People readily follow personal advice from AI but it does not improve their well-being
Lennart Luettgau, Vanessa Cheung, Magda Dubois, Keno Juechems, Jessica Bergs, Henry Davidson, Bessie O'Dell, Hannah Rose Kirk, Max Rollwage, Christopher Summerfield
TL;DR
The paper investigates whether people follow personal advice from consumer LLMs and whether such guidance impacts well-being. Using a large, representative UK sample (N=2302) in a longitudinal RCT with a 2x2x2 factorial design plus a control, participants engaged in a 20-minute GPT-4o conversation across health, career, or relationship domains, with 2–3 week follow-ups. The study employs an LLM-based harm autograder and Bayesian GLMs to examine advice content, adherence determinants, and psychological outcomes, finding high adherence but no lasting well-being benefits; personalization increases likelihood of following advice, and safety safeguards yield very low harm rates. These findings imply that while AI advice can influence real-world decisions, it offers limited sustained psychological value, underscoring the need for governance and safety considerations as LLMs become common personal-advisors.
Abstract
People increasingly seek personal advice from large language models (LLMs), yet whether humans follow their advice, and its consequences for their well-being, remains unknown.

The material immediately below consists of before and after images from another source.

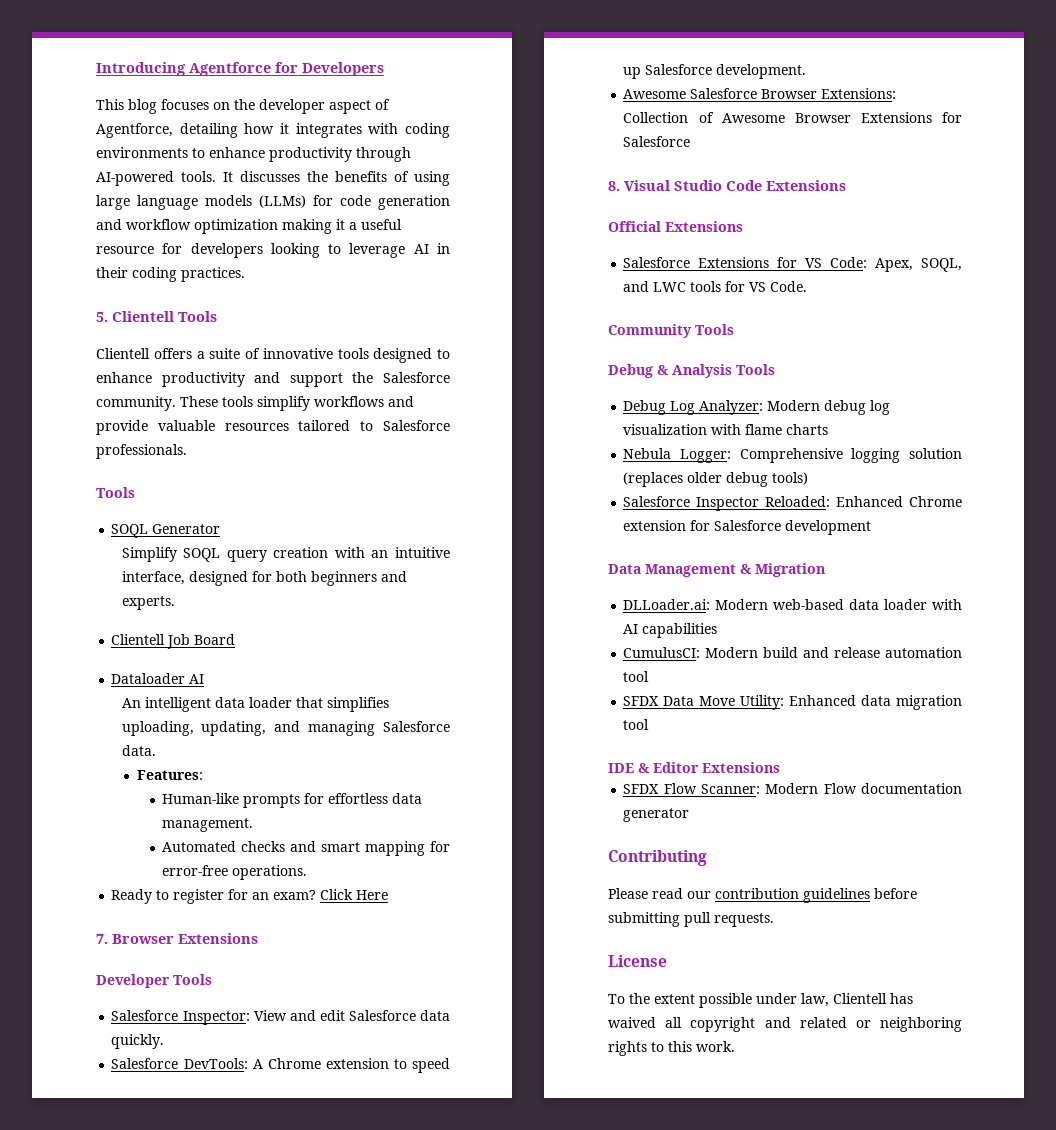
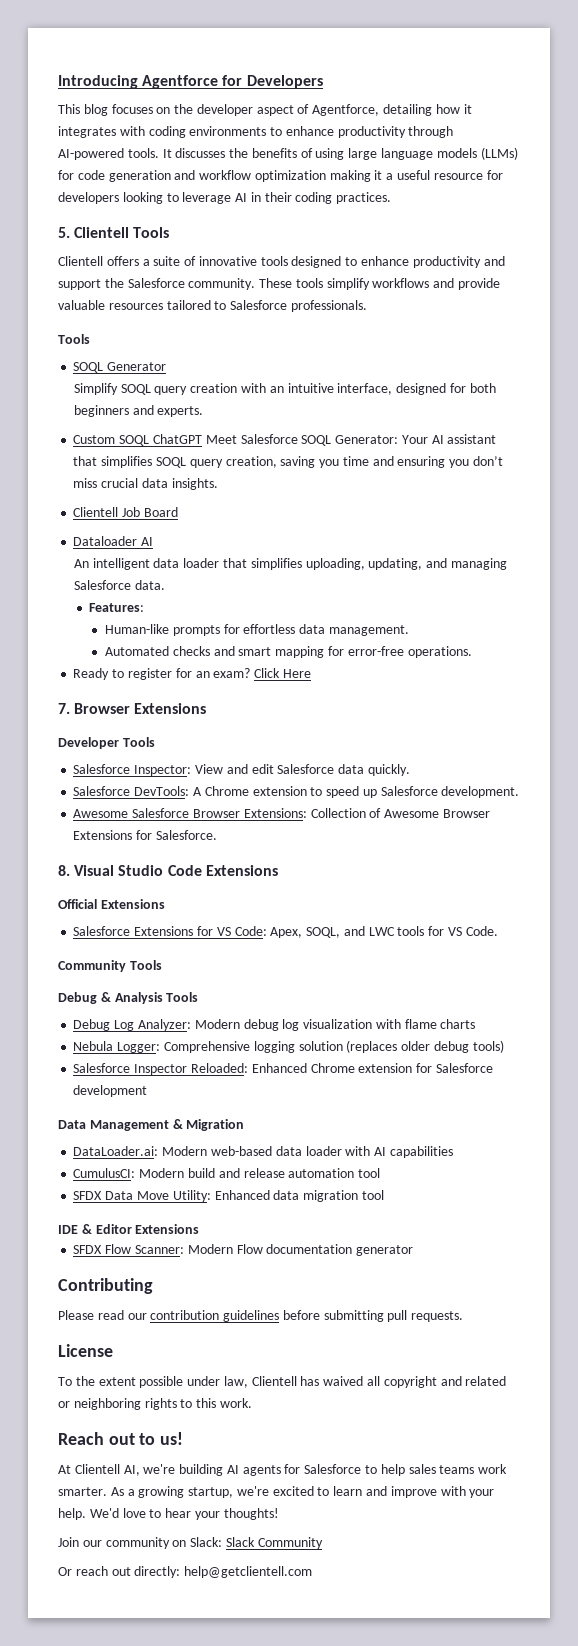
+ Custom SOQL ChatGPT Meet Salesforce SOQL Generator: Your AI assistant that simplifies SOQL query creation, saving you time and ensuring you don’t miss crucial data insights.
- Awesome Salesforce Browser Extensions: Collection of Awesome Browser Extensions for Salesforce
+ Awesome Salesforce Browser Extensions: Collection of Awesome Browser Extensions for Salesforce.
- DLLoader.ai: Modern web-based data loader with AI capabilities
+ DataLoader.ai: Modern web-based data loader with AI capabilities
+ Reach out to us!
+ At Clientell AI, we're building AI agents for Salesforce to help sales teams work smarter. As a growing startup, we're excited to learn and improve with your help. We'd love to hear your thoughts!
+ Join our community on Slack: Slack Community
+ Or reach out directly: help@getclientell.com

In a longitudinal randomised controlled trial with a representative UK sample (N = 2,302), 75% of participants who had a 20-minute discussion with GPT-4o about health, careers or relationships subsequently reported following its advice. Based on autograder evaluations of chat transcripts, LLM advice rarely violated safety best practice. When queried 2-3 weeks later, participants who had interacted with personalised AI (with access to detailed user information) followed its advice more often in the real world and reported higher well-being than those advised by non-personalised AI. However, while receiving personal advice from AI temporarily reduced well-being, no differential long-term effects compared to a control emerged. Our results suggest that humans readily follow LLM advice about personal issues but doing so shows no additional well-being benefit over casual conversations.